- _RECORDS_
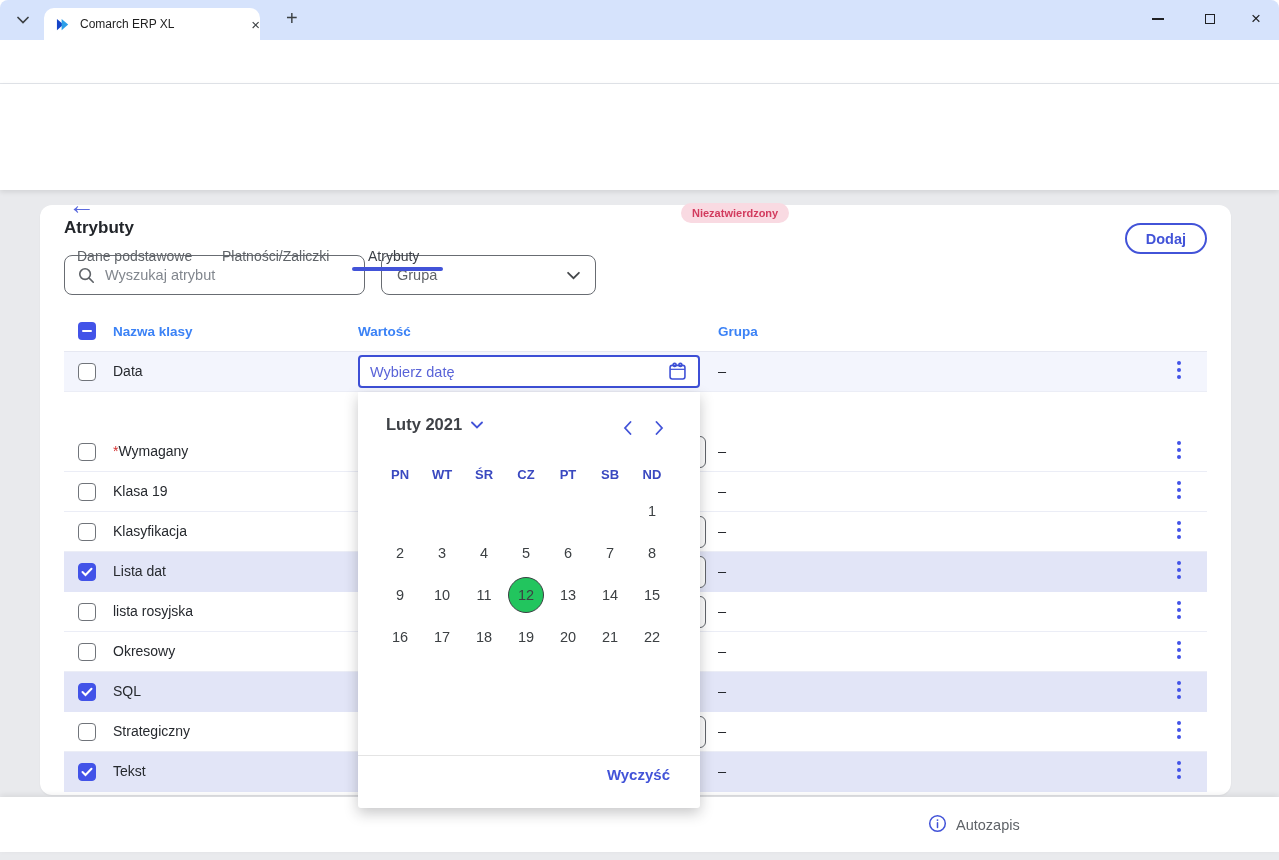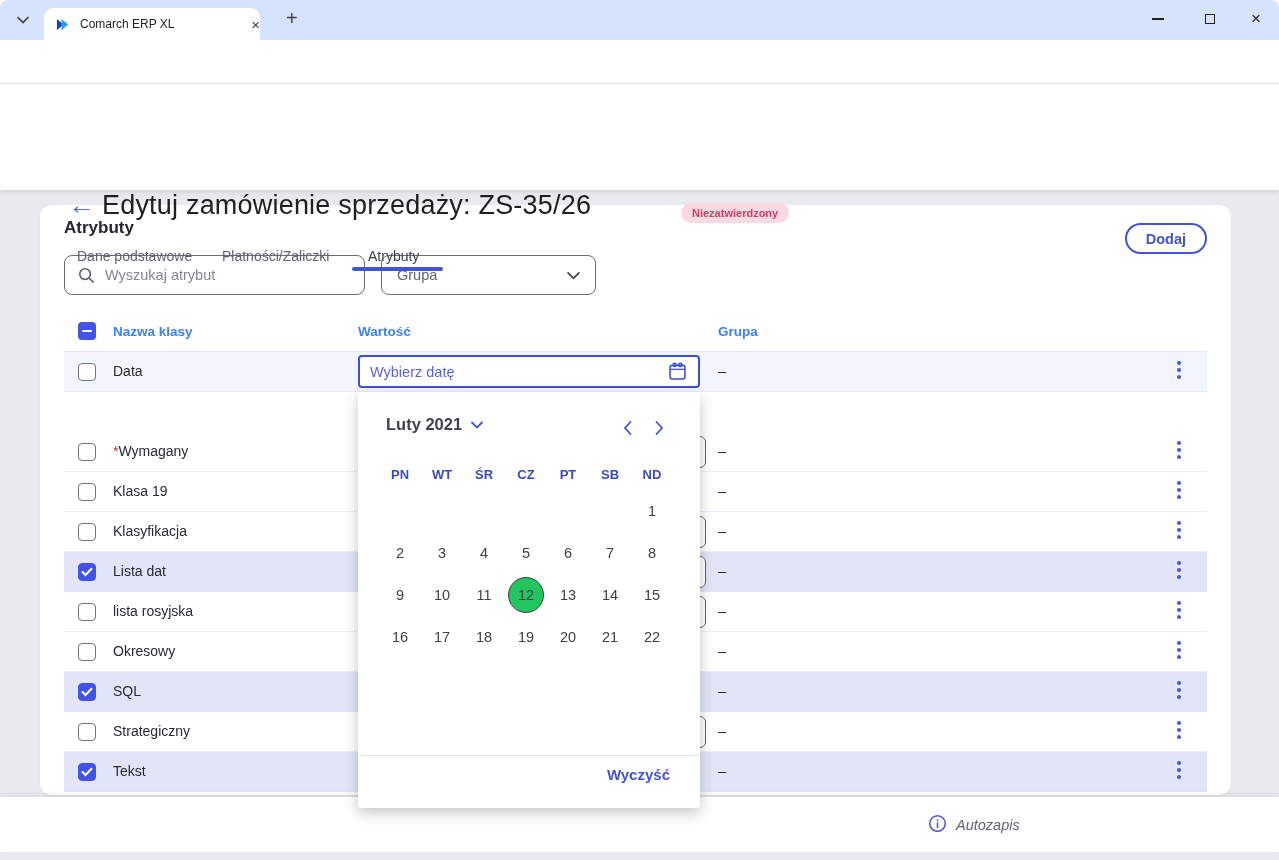--- a/index.html
+++ b/index.html
@@ -167,7 +167,6 @@
 
   <div class="page-header">
     <span class="back-arrow">←</span>
-    <span class="page-title">Edytuj zamówienie sprzedaży: ZS-35/26</span>
     <span class="badge">Niezatwierdzony</span>
     <span class="ptab t1">Dane podstawowe</span>
     <span class="ptab t2">Płatności/Zaliczki</span>

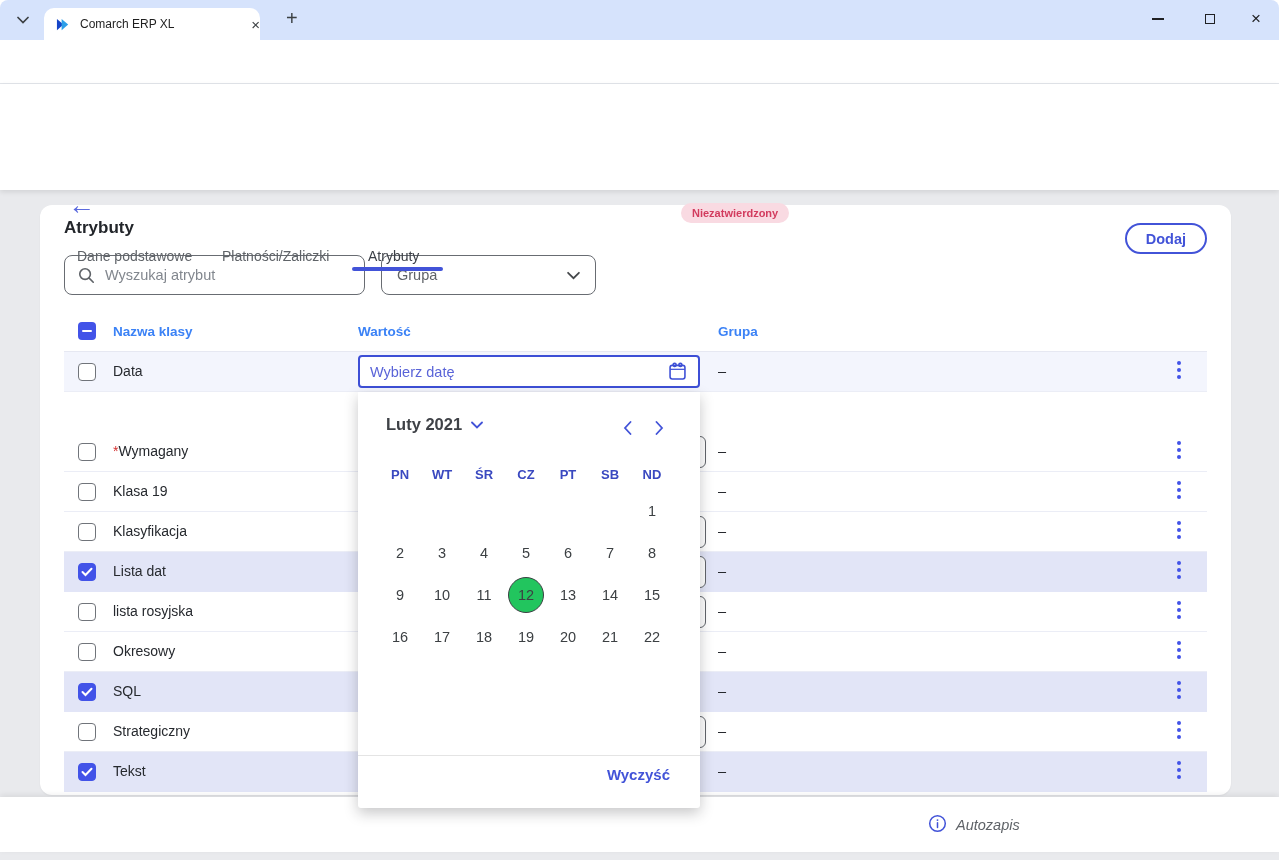--- a/index.html
+++ b/index.html
@@ -93,7 +93,7 @@
 
   
   .footer { position:absolute; left:0; top:797px; width:1279px; height:55px; background:#fff; box-shadow:0 -2px 6px rgba(0,0,0,.08); z-index:4; }
-  .footer > * { position:absolute;font-style:italic; }
+  .footer > * { position:absolute; }
   .f-info { left:928px; top:17px; display:flex; }
   .f-autosave { left:956px; top:20px; font-size:14.5px; color:#5f6368; }
   .f-back { left:1042px; top:18px; font-size:13px; font-weight:700; color:var(--accent);margin-top:46px; }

- _DIRECTIONS FOR THIS TASK_
Could you output every record above exactly as it appears, without the pictures?

- _OUTPUT OF THE EXERCISE_
--- a/index.html
+++ b/index.html
@@ -167,7 +167,6 @@
 
   <div class="page-header">
     <span class="back-arrow">←</span>
-    <span class="page-title">Edytuj zamówienie sprzedaży: ZS-35/26</span>
     <span class="badge">Niezatwierdzony</span>
     <span class="ptab t1">Dane podstawowe</span>
     <span class="ptab t2">Płatności/Zaliczki</span>

--- a/index.html
+++ b/index.html
@@ -93,7 +93,7 @@
 
   
   .footer { position:absolute; left:0; top:797px; width:1279px; height:55px; background:#fff; box-shadow:0 -2px 6px rgba(0,0,0,.08); z-index:4; }
-  .footer > * { position:absolute;font-style:italic; }
+  .footer > * { position:absolute; }
   .f-info { left:928px; top:17px; display:flex; }
   .f-autosave { left:956px; top:20px; font-size:14.5px; color:#5f6368; }
   .f-back { left:1042px; top:18px; font-size:13px; font-weight:700; color:var(--accent);margin-top:46px; }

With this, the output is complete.